By Duke Medicine News and Communications
Durham, N.C. -- A substance that naturally opens airways
also offers protection against asthma, a condition that affects
about 15 million people in the United States, including five
million children, according to Howard Hughes Medical Institute
researchers at Duke University Medical Center.
The findings suggest that impaired airway relaxation -- as
opposed to active constriction -- may be a more important cause
of asthma than previously recognized. The results may also
yield a novel approach to therapy, the researchers said.
"In thinking about asthma, scientists have generally focused
on processes that actively constrict airways or lead to
inflammation, making it difficult to get air in or out," said
HHMI investigator Jonathan Stamler, M.D. "We haven't paid much
attention to how airways are normally kept open.

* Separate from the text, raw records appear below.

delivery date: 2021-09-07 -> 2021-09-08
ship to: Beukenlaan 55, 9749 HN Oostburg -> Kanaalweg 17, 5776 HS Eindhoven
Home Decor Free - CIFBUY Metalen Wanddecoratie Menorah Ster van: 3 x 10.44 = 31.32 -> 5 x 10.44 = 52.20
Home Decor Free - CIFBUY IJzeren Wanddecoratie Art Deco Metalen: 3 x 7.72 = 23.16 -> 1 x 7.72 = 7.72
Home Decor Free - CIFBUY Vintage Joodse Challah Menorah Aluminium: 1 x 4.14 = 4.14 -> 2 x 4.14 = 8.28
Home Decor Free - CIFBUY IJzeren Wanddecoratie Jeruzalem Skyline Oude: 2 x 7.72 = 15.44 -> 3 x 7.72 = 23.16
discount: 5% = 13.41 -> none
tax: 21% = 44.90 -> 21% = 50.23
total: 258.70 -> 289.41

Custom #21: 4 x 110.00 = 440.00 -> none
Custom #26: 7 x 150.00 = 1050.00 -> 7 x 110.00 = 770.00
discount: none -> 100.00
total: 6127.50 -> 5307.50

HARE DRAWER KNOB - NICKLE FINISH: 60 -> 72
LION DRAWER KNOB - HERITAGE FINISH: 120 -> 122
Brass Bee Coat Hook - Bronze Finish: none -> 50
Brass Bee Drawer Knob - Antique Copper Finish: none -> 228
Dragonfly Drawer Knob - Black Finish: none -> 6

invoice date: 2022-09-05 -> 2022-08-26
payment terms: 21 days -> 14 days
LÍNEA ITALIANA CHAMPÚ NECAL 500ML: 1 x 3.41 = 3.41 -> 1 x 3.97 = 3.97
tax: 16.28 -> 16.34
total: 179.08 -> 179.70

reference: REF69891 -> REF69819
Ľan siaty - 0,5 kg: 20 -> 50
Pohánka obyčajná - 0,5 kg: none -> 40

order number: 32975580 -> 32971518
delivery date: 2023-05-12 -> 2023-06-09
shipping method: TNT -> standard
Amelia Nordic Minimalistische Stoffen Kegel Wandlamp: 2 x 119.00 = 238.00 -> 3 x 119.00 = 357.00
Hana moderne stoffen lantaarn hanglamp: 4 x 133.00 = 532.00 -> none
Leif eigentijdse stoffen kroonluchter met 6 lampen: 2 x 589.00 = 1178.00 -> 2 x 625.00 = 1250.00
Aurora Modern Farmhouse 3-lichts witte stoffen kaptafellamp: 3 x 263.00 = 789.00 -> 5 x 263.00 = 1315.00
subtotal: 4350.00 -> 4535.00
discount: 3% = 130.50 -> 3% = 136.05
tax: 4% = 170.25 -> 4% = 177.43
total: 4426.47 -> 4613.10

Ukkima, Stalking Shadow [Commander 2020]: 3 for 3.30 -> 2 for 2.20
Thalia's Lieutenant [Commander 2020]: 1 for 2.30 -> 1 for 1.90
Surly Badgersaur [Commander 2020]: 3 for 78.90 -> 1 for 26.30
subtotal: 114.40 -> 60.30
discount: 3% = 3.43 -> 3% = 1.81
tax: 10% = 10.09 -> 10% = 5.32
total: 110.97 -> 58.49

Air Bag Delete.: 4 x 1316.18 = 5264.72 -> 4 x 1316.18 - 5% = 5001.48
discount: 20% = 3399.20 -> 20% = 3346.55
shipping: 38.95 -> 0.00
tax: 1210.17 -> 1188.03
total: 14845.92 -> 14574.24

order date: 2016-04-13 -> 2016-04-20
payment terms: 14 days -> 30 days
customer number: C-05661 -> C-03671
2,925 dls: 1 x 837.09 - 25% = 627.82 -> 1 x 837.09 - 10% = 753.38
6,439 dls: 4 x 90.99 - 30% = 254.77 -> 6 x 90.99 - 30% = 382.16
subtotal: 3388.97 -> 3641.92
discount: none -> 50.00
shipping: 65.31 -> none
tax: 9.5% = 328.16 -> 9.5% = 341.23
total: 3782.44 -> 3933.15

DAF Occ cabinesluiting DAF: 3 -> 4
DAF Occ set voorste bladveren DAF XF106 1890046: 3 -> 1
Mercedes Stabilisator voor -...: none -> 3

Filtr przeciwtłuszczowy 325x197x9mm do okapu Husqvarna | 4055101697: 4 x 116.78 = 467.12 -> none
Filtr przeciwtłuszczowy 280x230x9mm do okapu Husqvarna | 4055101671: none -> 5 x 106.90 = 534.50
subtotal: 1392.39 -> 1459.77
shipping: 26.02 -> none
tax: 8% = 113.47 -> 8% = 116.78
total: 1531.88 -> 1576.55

Our findings
suggest the disease may stem from a deficit in the natural
bronchodilator that normally relaxes airways."
The Duke team reported in the May 26, 2005, early online
version of the journal
Science that it had discovered a natural compound,
nitrosoglutathione (GSNO), that helps keep airways open. Mice
with elevated levels of GSNO were much less susceptible than
normal animals to getting asthma, the team found. Moreover,
animals deficient for GSNO developed asthma.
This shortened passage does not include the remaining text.